▸ **Your instructions**
Copy all lines in the data that contain the string "form".

Revision tracking records:
· · ·
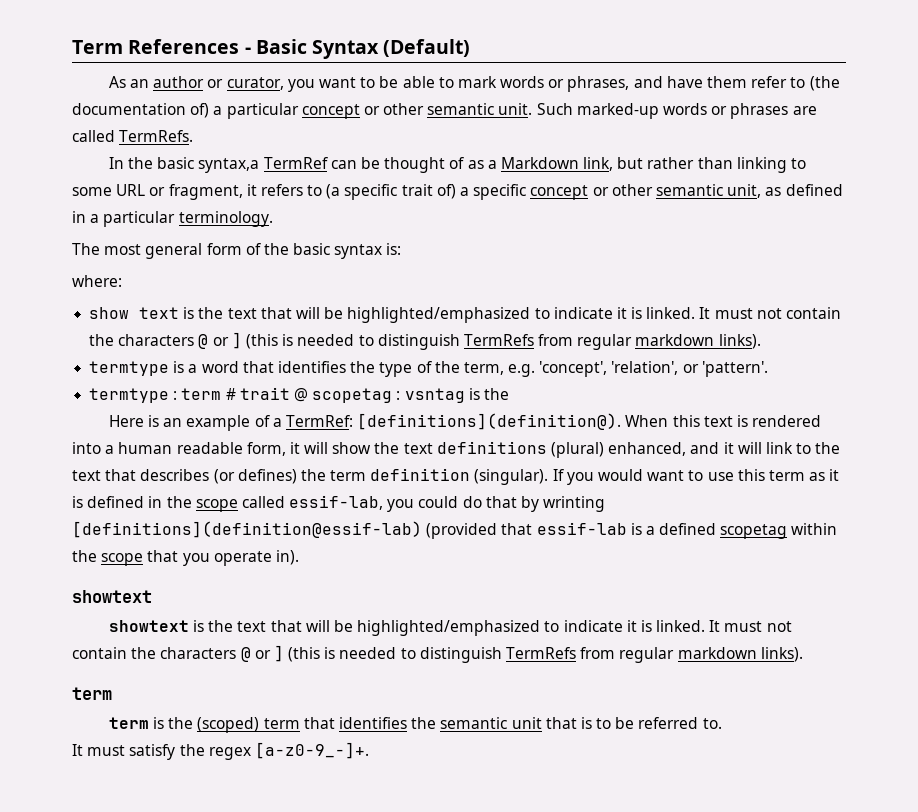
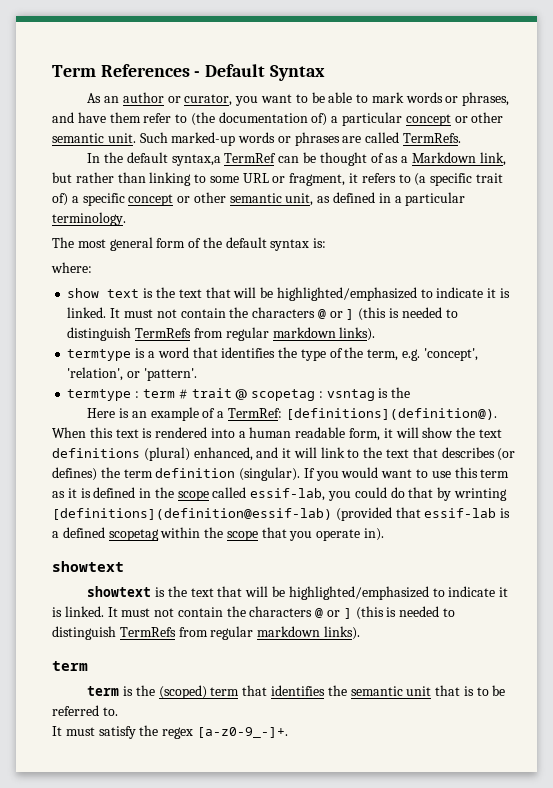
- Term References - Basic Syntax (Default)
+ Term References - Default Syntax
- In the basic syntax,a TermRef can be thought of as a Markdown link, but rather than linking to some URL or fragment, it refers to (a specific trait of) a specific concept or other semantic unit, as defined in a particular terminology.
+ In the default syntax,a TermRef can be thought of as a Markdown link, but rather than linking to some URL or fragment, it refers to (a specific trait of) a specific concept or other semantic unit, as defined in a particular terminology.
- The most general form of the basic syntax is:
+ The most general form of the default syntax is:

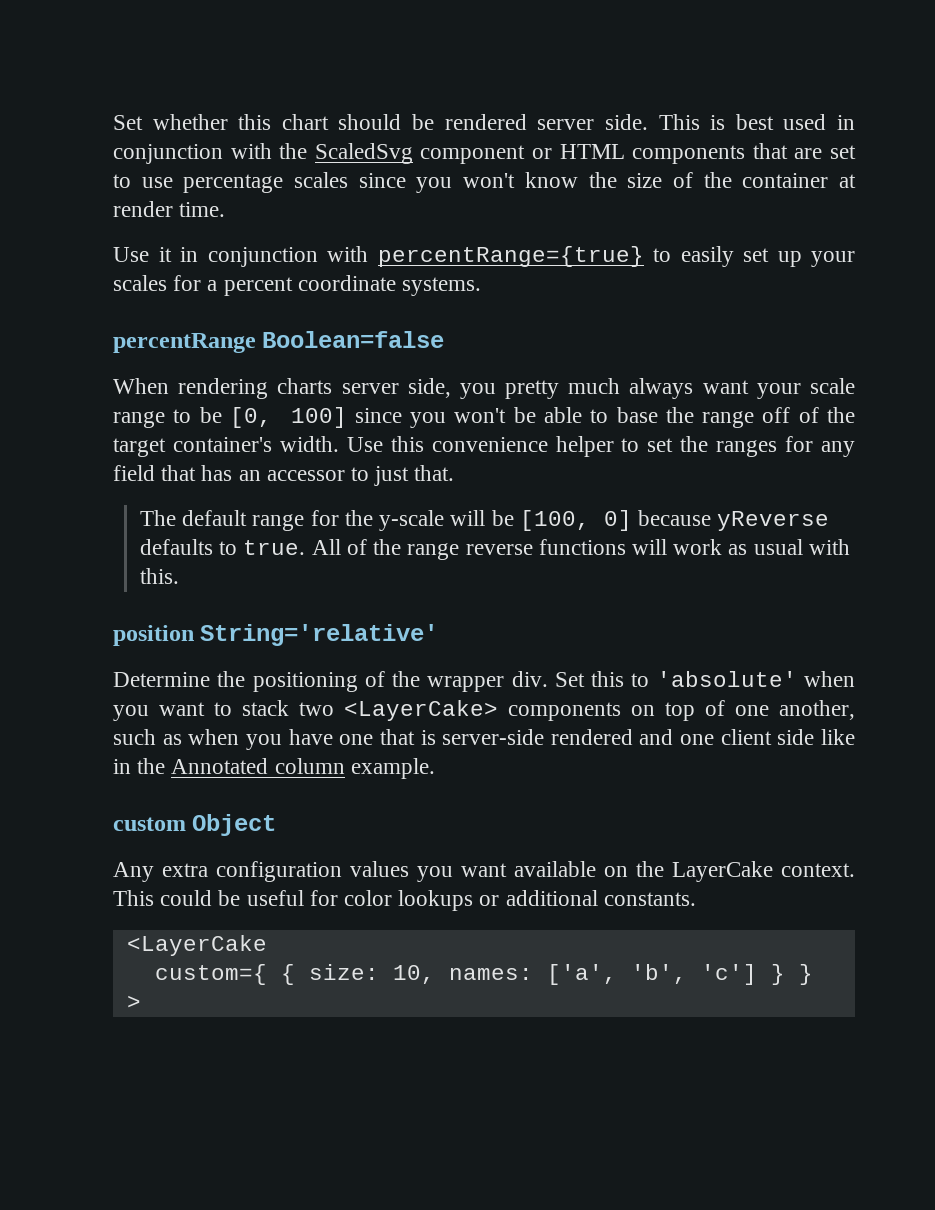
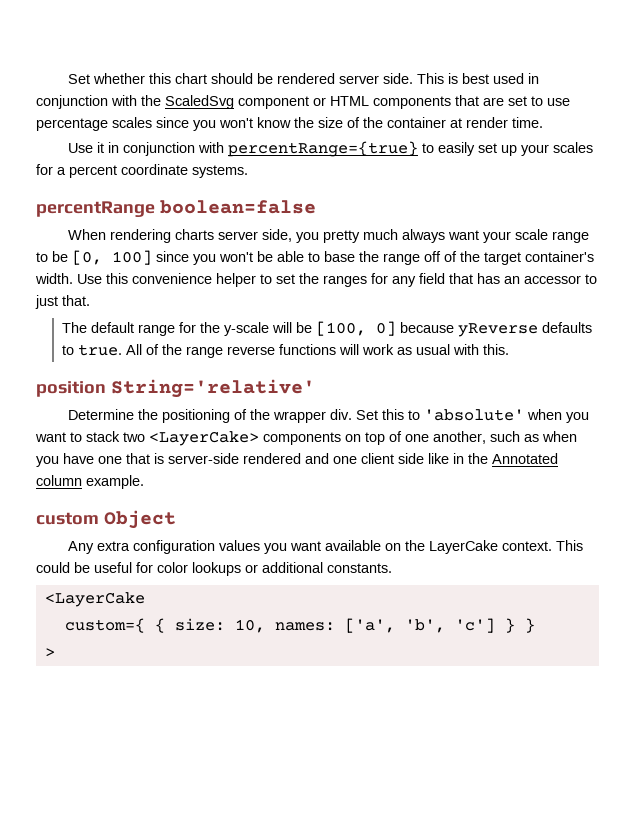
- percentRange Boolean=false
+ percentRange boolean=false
· · ·
▸ **Task result**
- The most general form of the basic syntax is:
+ The most general form of the default syntax is:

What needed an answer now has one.